BEGIN Entries supplied

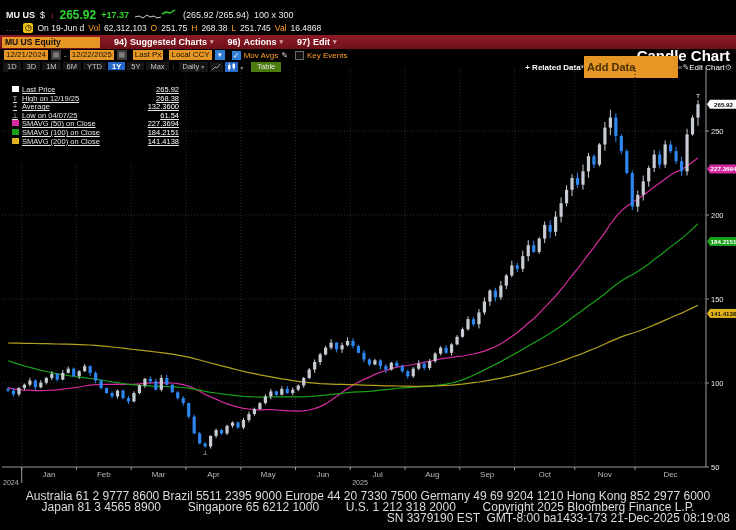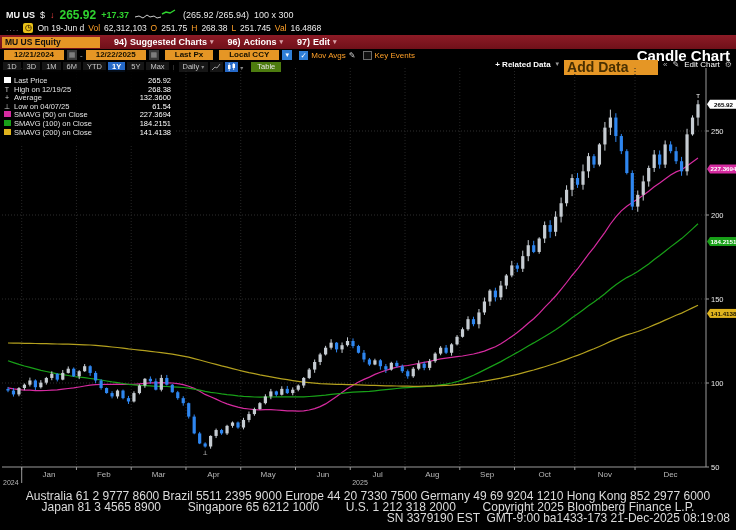--- a/index.html
+++ b/index.html
@@ -31,7 +31,7 @@
   #candlechart-lbl{margin-left:auto;margin-right:6px;color:#fff;font-weight:bold;font-size:15px;margin-top:27px;}
   
   #toolbar{left:0;top:49px;width:736px;height:12px;display:flex;align-items:center;font-size:8px;gap:3px;}
-  .amber{background:#e59625;color:#151000;height:10px;line-height:10px;padding:0 10px;font-weight:bold;text-align:center;}
+  .amber{background:#e59625;color:#151000;height:10px;line-height:10px;padding:0 2px;font-weight:normal;text-align:center;}
   .calbox{background:#3a3a3a;color:#999;width:10px;height:10px;line-height:10px;text-align:center;font-size:7px;}
   .dash{color:#bbb;}
   .bluebox{background:#2f7fd6;color:#fff;width:10px;height:10px;line-height:9px;text-align:center;font-size:7px;}

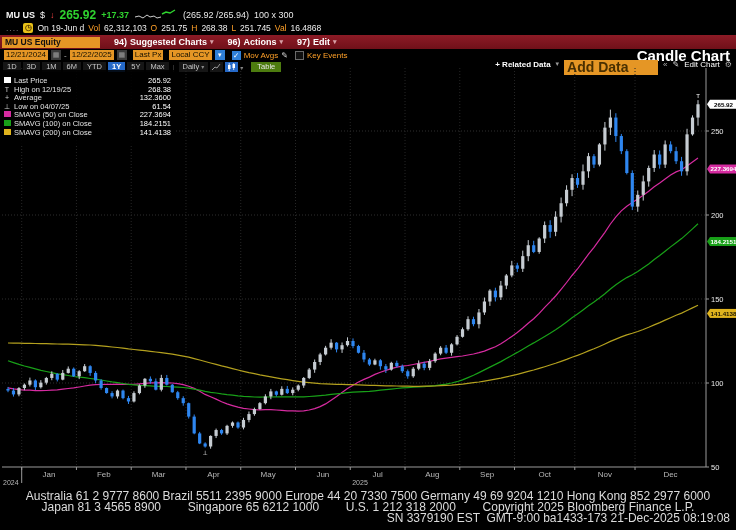--- a/index.html
+++ b/index.html
@@ -48,7 +48,7 @@
   .icobtn{width:13px;height:10px;background:#161616;display:flex;align-items:center;justify-content:center;}
   .icobtn.sel{background:#2569c8;}
   .tbl{background:#4d7c0f;color:#e8e8e8;padding:1px 6px;line-height:8px;margin-left:6px;}
-  #rightbar{margin-left:auto;display:flex;gap:5px;margin-right:4px;font-size:8px;}
+  #rightbar{margin-left:auto;display:flex;align-items:center;margin-right:4px;font-size:8px;}
   #rightbar .rel{color:#fff;font-weight:bold;}
   #rightbar .dd{color:#999;font-size:7px;}
   #addData{width:88px;height:15px;background:#e59625;border:none;font-size:14px;

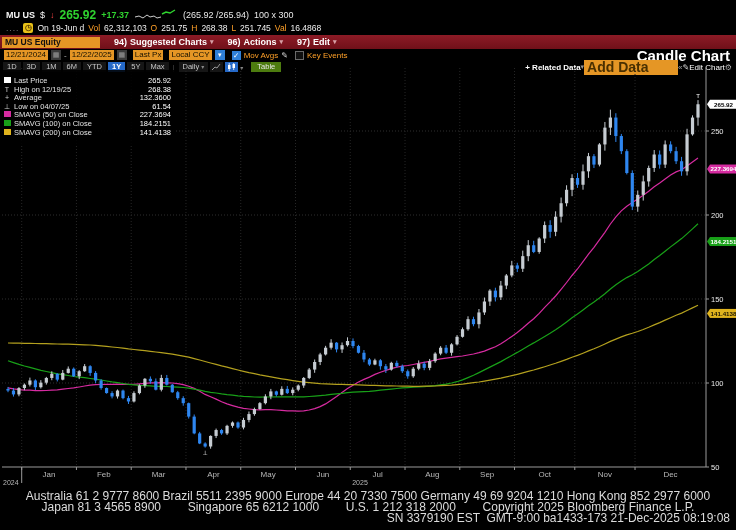--- a/index.html
+++ b/index.html
@@ -51,7 +51,7 @@
   #rightbar{margin-left:auto;display:flex;align-items:center;margin-right:4px;font-size:8px;}
   #rightbar .rel{color:#fff;font-weight:bold;}
   #rightbar .dd{color:#999;font-size:7px;}
-  #addData{width:88px;height:15px;background:#e59625;border:none;font-size:14px;
+  #addData{width:88px;height:22px;background:#e59625;border:none;font-size:11px;
            font-weight:bold;color:#151000;padding:0 3px;font-family:"Liberation Sans",sans-serif;}
   #addData::placeholder{color:#4a3000;opacity:1;}
   .gry{color:#aaa;}

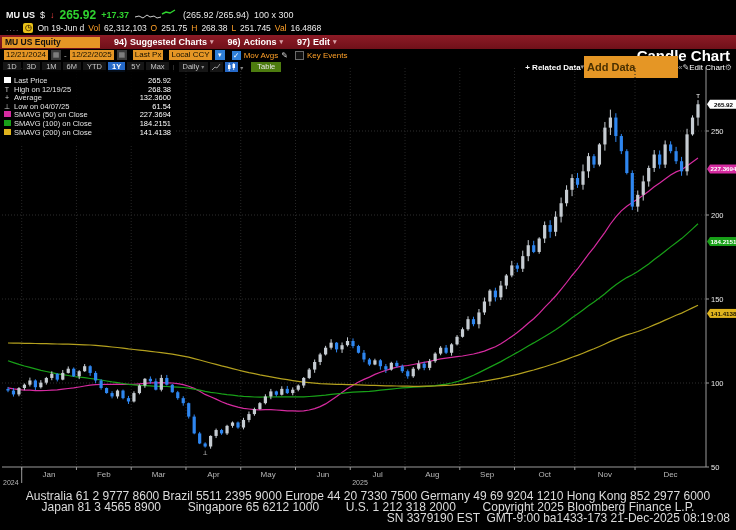--- a/index.html
+++ b/index.html
@@ -57,8 +57,8 @@
   .gry{color:#aaa;}
   
   #chartwrap{left:0;top:68px;width:736px;height:418px;}
-  #legend{position:absolute;left:0;top:2px;background:rgba(0,0,0,.88);font-size:7.5px;
-          padding:7px 3px;line-height:8.6px;width:168px;}
+  #legend{position:absolute;left:8px;top:2px;background:rgba(0,0,0,.88);font-size:7.5px;
+          padding:16px 3px;line-height:8.6px;width:168px;text-decoration:underline;}
   .lg-row{display:flex;align-items:center;gap:3px;white-space:nowrap;}
   .lg-row .mk{width:8px;text-align:center;color:#cfcfcf;font-size:7px;}
   .lg-row .sw{width:7px;height:6px;display:inline-block;}

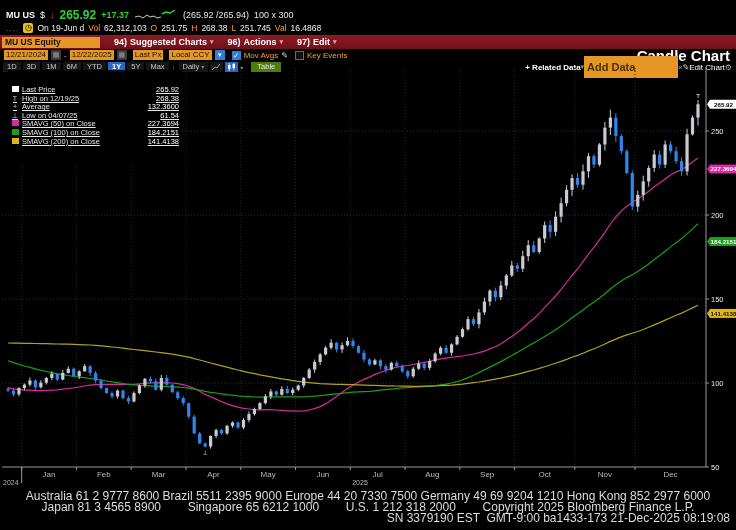--- a/index.html
+++ b/index.html
@@ -553,6 +553,6 @@
 
 <div id="foot1" class="abs foot">Australia 61 2 9777 8600 Brazil 5511 2395 9000 Europe 44 20 7330 7500 Germany 49 69 9204 1210 Hong Kong 852 2977 6000</div>
 <div id="foot2" class="abs foot">Japan 81 3 4565 8900        Singapore 65 6212 1000        U.S. 1 212 318 2000        Copyright 2025 Bloomberg Finance L.P.</div>
-<div id="foot3" class="abs foot">SN 3379190 EST  GMT-9:00 ba1433-173 21-Dec-2025 08:19:08</div>
+<div id="foot3" class="abs foot">SN 3379190 EST  GMT-8:00 ba1433-173 21-Dec-2025 08:19:08</div>
 
 </body></html>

END Entries supplied

> Required work: Count every line of the data in which the word "rgba" appears, and report only the total.

> Response to the task: 2